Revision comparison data
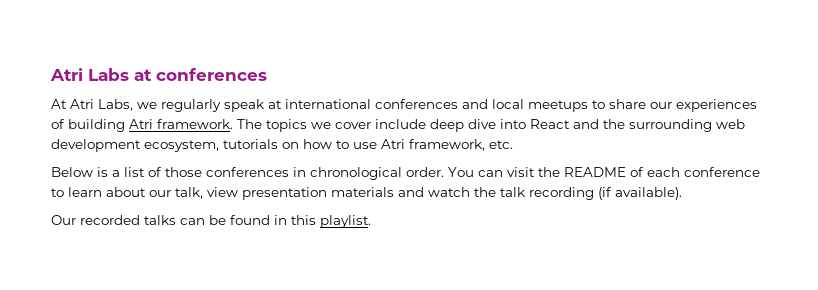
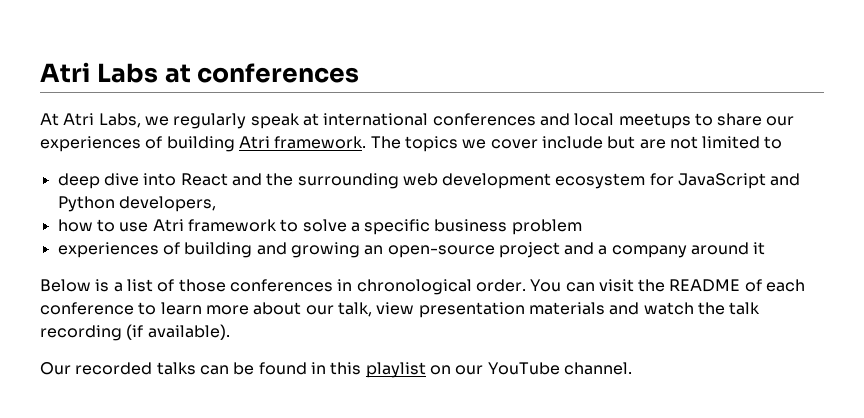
(426, 124) none -> [607,136,783,149] but are not limited to //
[144,139,513,152] ecosystem, tutorials on how to use Atri framework, etc. -> [555,173,801,189] [57,196,216,212] [57,219,582,235] [57,242,766,258] ecosystem for JavaScript and Python developers, // how to use Atri framework to solve a specific business problem // experiences of building and growing an open-source project and a company around it
(102, 192) none -> [205,305,249,315] more
[320,215,371,228] playlist. -> [365,362,632,378] playlist on our YouTube channel.

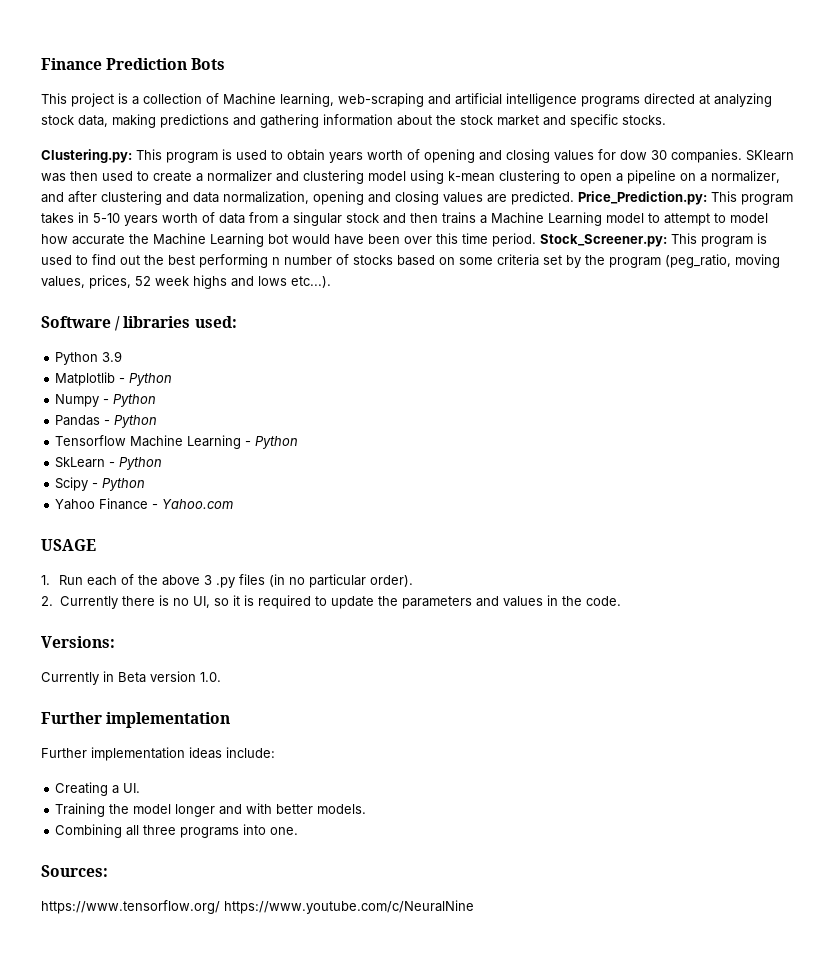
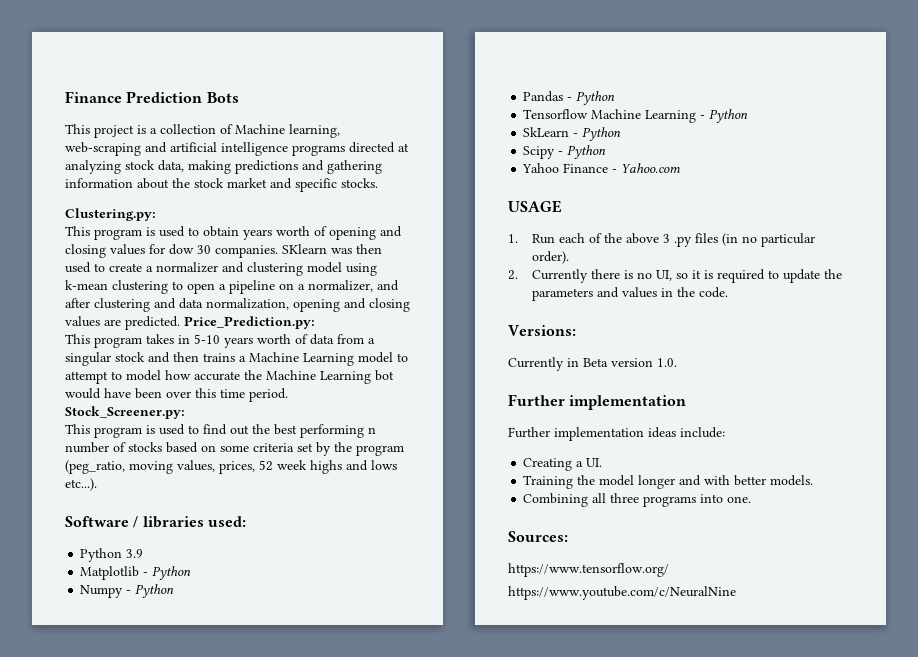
(132, 156) none -> (156, 214) //
(707, 198) none -> (315, 322) //
(667, 240) none -> (185, 412) //
(220, 907) none -> (669, 570) //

■ What to do:
Exactly repeat the lines from the line that contains "(707, 198) none -> (315, 322) //" to the end of the entries, both included, and leave out all other lines.

■ Expected answer:
(707, 198) none -> (315, 322) //
(667, 240) none -> (185, 412) //
(220, 907) none -> (669, 570) //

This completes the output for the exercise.